Знакомство, зачастую переходившее в дружбу, с ярчайшими представителями русской культуры, всегда было для Константина Константиновича огромной радостью. Общение с людьми искусства, долгие задушевные разговоры – все это питало его собственное творчество, давало духовные силы для создания новых стихов. Но времени на такое общение хватало далеко не всегда. И причина тут не только в служебных и семейных обязанностях, а и в соблюдении тех непременных правил, следовать которым обязан был каждый член императорского семейства.
Далеко не всегда эти обязанности приносили радость. Вот, например, балы, которые всю зиму волной прокатывались по столице. С какой бы радостью великий князь променял их на задушевные беседы с кем-нибудь из поэтов, в своем кабинете в Мраморном дворце! Но не поехать туда он просто не имел права. К тому же он был одним из лучших танцоров среди Романовых в ту пору, с ним с удовольствием танцевала даже императрица.
Однако великолепные балы, которые регулярно устраивались во всех великокняжеских дворцах, утомляли Константина Константиновича. Душа его устремлялась ввысь, жаждала очищения. Он с радостью ждал приближения поста, исповедоваться ездил всегда к придворному исповеднику – «на Лиговку, к отцу Арсению Двукраеву».
Весной 1886 года, словно откликаясь на пробуждение природы, он ждал чего-то совершенно нового, прекрасного, доселе неизведанного. Чего же?

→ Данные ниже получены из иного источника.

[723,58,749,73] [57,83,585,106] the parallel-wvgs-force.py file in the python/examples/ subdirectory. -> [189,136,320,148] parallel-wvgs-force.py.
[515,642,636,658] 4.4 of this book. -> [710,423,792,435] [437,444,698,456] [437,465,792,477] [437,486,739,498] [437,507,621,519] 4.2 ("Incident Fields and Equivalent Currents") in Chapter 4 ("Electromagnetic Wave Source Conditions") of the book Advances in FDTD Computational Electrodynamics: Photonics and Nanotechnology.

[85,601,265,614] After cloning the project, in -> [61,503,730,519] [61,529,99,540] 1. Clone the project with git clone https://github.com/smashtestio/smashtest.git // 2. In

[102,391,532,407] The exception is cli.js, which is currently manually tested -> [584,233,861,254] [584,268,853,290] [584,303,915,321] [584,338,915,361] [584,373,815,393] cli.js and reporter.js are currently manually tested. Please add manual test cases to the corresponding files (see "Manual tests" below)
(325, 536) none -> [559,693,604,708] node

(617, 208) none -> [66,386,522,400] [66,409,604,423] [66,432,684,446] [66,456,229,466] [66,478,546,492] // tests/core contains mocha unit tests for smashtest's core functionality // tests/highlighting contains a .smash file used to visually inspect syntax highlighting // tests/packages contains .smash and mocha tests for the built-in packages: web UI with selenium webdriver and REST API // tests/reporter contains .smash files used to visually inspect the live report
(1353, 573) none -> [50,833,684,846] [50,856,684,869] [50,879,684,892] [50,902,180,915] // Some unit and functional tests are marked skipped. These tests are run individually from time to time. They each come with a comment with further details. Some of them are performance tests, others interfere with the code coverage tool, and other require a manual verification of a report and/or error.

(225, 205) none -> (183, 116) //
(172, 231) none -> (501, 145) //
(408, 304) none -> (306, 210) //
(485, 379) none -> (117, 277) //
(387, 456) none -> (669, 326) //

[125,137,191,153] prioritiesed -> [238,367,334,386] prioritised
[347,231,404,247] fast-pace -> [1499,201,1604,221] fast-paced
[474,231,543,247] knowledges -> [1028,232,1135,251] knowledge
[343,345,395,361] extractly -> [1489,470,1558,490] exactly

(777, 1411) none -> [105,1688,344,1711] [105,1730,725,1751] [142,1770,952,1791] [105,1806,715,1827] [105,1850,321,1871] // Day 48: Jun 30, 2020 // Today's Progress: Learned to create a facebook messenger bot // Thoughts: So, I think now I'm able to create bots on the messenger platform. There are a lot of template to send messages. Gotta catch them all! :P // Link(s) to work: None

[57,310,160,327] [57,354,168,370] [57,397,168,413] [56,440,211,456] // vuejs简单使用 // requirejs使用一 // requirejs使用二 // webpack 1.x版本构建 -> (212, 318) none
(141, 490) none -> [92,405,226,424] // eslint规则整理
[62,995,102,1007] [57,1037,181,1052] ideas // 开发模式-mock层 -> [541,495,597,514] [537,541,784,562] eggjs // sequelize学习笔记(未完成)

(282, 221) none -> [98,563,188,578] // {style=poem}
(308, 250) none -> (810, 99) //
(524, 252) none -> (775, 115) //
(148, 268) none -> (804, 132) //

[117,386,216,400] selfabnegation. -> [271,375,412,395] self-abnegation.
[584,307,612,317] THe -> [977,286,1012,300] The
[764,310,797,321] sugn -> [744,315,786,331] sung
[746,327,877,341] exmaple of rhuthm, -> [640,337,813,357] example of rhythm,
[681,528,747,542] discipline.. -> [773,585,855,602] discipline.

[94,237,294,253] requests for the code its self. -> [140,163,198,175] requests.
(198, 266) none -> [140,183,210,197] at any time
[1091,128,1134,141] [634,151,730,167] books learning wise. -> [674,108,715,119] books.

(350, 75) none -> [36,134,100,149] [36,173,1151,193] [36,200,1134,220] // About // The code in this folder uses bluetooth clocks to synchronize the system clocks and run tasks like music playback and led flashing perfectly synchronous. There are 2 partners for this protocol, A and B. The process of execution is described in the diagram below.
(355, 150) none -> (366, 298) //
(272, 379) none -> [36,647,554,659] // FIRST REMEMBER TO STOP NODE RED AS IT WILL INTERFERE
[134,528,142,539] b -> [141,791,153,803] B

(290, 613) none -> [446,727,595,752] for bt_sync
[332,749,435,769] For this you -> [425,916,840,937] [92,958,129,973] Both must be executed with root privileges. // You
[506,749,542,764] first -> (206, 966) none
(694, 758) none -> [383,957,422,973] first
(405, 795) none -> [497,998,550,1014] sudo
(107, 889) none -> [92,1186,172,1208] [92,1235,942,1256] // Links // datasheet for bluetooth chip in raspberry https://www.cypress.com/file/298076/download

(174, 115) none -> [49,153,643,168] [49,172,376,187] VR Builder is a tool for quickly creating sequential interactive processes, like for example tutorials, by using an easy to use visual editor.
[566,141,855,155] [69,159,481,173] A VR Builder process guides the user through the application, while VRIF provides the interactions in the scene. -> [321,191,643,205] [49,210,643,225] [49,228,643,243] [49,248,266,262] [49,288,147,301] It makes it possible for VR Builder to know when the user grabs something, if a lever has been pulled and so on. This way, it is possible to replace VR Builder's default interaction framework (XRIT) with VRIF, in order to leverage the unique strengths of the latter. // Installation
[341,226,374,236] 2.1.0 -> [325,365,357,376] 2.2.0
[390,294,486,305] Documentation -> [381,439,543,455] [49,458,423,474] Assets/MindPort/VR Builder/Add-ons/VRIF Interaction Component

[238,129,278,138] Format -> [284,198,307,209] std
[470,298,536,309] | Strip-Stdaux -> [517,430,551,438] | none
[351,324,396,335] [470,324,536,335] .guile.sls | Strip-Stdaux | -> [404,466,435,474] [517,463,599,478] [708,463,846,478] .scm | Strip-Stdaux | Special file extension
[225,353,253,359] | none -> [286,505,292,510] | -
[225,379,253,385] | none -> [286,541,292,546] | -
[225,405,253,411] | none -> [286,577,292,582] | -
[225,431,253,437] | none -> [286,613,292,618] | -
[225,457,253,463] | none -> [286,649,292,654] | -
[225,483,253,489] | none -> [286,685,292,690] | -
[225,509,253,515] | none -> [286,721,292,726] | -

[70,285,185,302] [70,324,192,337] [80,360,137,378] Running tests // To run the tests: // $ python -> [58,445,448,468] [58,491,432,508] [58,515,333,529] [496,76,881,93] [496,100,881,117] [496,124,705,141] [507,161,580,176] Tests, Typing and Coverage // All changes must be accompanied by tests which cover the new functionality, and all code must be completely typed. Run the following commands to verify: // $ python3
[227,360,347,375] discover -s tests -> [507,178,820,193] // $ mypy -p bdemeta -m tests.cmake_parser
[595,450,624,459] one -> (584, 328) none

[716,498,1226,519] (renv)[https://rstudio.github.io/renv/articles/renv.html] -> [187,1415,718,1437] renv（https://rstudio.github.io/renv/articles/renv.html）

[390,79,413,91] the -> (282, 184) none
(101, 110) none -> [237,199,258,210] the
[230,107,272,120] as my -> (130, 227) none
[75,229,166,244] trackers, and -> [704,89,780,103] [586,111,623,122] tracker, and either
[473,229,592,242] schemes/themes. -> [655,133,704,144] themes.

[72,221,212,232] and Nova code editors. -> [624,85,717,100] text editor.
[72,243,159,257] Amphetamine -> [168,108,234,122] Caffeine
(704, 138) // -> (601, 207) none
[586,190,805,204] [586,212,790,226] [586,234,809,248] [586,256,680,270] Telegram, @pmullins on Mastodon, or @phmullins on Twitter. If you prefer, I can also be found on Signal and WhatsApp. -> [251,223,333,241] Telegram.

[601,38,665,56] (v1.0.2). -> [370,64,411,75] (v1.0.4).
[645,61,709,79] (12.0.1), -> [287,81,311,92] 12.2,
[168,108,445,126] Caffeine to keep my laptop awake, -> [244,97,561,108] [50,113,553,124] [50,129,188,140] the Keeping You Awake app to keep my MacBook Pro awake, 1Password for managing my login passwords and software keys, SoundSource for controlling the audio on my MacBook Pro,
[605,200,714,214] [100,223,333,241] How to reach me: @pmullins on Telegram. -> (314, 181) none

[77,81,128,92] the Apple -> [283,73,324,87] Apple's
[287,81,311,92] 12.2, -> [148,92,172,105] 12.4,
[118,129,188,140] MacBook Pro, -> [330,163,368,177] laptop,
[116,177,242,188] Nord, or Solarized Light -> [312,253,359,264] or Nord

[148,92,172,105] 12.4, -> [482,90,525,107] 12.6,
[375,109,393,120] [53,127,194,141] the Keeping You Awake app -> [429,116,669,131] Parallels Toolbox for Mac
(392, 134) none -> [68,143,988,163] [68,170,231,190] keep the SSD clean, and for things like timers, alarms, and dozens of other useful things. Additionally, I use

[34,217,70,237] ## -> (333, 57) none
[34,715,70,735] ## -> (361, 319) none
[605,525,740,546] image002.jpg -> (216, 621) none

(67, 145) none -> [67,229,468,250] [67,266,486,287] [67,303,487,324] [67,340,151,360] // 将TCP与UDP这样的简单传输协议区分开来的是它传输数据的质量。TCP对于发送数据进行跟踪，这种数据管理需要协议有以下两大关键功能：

23 июня 1886 года великий князь стал отцом. В этот день для него свершилось настоящее чудо – родился сын Иоанн. Первенец!
…С первых же дней семейной жизни Константин Константинович мечтал о детях. Когда он узнал о беременности жены, в его дневнике появилась запись:
Моя мечта, чтобы родился сын и чтобы родился около 24 июня, Иванова дня, и назвать Иваном в честь пророка Предтечи и Крестителя Господня Иоанна.
И вот теперь мечта осуществилась…
Позвав к жене повитуху, он послал за доктором Красовским, который должен был принимать роды. Сам ничем больше своей Лиленьке помочь не мог и, чтобы как-то успокоиться, зажег свечу и сел в углу комнаты с книгой. Но сосредоточиться был не в состоянии, все время прислушивался к тому, что происходит там, где должно свершиться великое таинство. И вот в какой-то момент жена притихла. А вслед за этим…
Вечером он так напишет о радостном событии в жизни молодой семьи:
…Но вдруг как-то неожиданно для меня послышался тоненький, звучный голосок, жена глубоко вздохнула, судя по ее лицу, казалось, что она перестала страдать, я услыхал, как Красовский воскликнул: «Мальчик, да еще какой плотный, здоровый». Я еще никогда такого блаженства, такого священного восторга не испытывал. Мне казалось, что я не вынесу этого неземного счастья; я спрятал лицо в складках рубашки у жены на плече, и горячие, обильные слезы полились у меня из глаз. Хотелось остановить, удержать свою жизнь, чтобы сердце не билось и ничто не нарушало бы святости этого мгновения.
Молодой отец никак не решался отойти от жены. Он и хотел посмотреть на сына, и – боялся. Малыш ведь такой крохотный, а вот… кричит. Его завернули в отцовскую сорочку – на счастье. Таков русский обычай, и нарушать его не следует.
А потом было крещение – в церкви Мраморного дворца. Младенца опустили в серебряную купель с серебряными подсвечниками.